I'm trying to construct class which receives a parser as an argument and uses this parser on each line. Below is a minimal example that you can paste into spark-shell.

import scala.util.{Success,Failure,Try}
import scala.reflect.ClassTag

class Reader[T : ClassTag](makeParser: () => (String => Try[T])) {

  def read(): Seq[T] = {

    val rdd = sc.parallelize(Seq("1","2","oops","4")) mapPartitions { lines =>

      // Since making a parser can be expensive, we want to make only one per partition.
      val parser: String => Try[T] = makeParser()

      lines flatMap { line =>
        parser(line) match {
          case Success(record) => Some(record)
          case Failure(_) => None
        }
      }
    }

    rdd.collect()
  }
}

class IntParser extends (String => Try[Int]) with Serializable {
  // There could be an expensive setup operation here...
  def apply(s: String): Try[Int] = Try { s.toInt }
}

However, when I try to run something like new Reader(() => new IntParser).read() (which type-checks just fine) I get the dreaded org.apache.spark.SparkException: Task not serializable error relating to closures.

Why is there an error and is there a way to re-engineer the above to avoid this (while keeping Reader generic)?

Alec
  • 31,829
  • 7
  • 67
  • 114
  • Strange. The function is only closing over `makeParser`, but `() => new IntParser` should be serializable. What happens if you replace passing `makeParser` with `parser` as argument? – Alexey Romanov Jun 08 '16 at 06:33
  • @AlexeyRomanov If I just make `parser` the argument to `Reader[T]` I still get the same message (slightly different trace, but still closure related) – Alec Jun 08 '16 at 06:38
  • @Alec - Quick fix move the line val parser: String => Try[T] = makeParser() before the val rdd = .. – Knight71 Jun 08 '16 at 06:47
  • @Knight71 doesn't that mean that I no longer have one parser per partition though? Thanks though, that gives me something to ponder. Maybe with lazy values... – Alec Jun 08 '16 at 06:53
  • you will have one parser per rdd and this parser will be distributed across executors. – Knight71 Jun 08 '16 at 06:55
  • @Knight71 I'm a bit new to Spark.

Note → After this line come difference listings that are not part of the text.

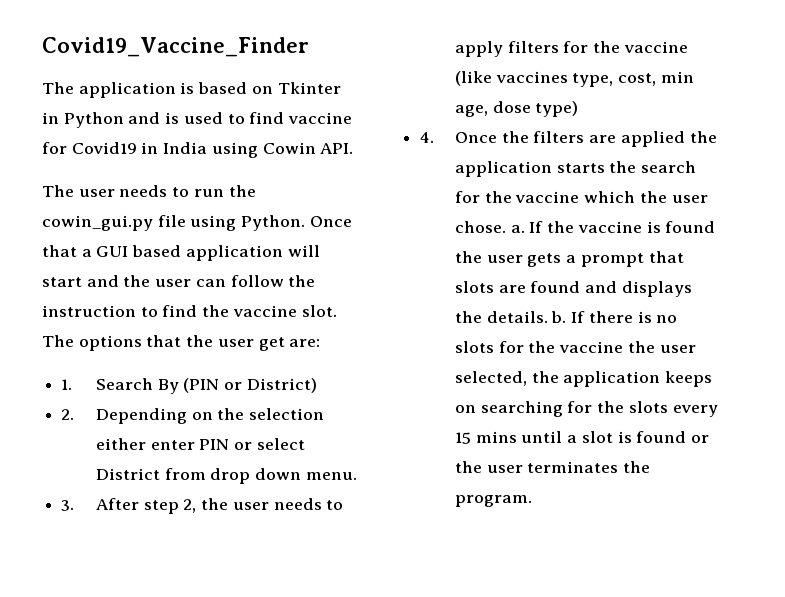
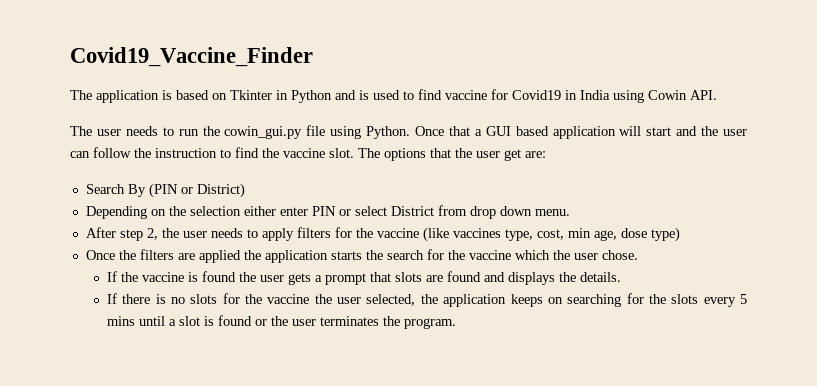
[61,379,73,390] 1. -> (546, 154) none
[61,409,75,420] 2. -> (245, 190) none
[61,500,75,511] 3. -> (570, 212) none
[420,132,435,143] 4. -> (680, 234) none
[510,225,525,233] a. -> (638, 255) //
[551,311,567,323] b. -> (621, 277) //
[455,432,472,444] 15 -> [739,294,747,304] 5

Do executors and nodes have a one-to-one relationship (per rdd, of course)? – Alec Jun 08 '16 at 07:12
  • need not necessarily the executors and nodes (workers). In general executors are your app that will be running inside your worker. If you have N app and M workers . Then your apps will be distributed equally among the workers . – Knight71 Jun 08 '16 at 07:21

1 Answers1

2

The problem is that makeParser is variable to class Reader and since you are using it inside rdd transformations spark will try to serialize the entire class Reader which is not serializable. So you will get task not serializable exception.

Adding Serializable to the class Reader will work with your code. But that is not a good practice since it will serialize entire class variables which might not be needed.

In general you could use the functions instead of method to avoid serialization issues. Because in scala functions are actually objects and it will be serialized.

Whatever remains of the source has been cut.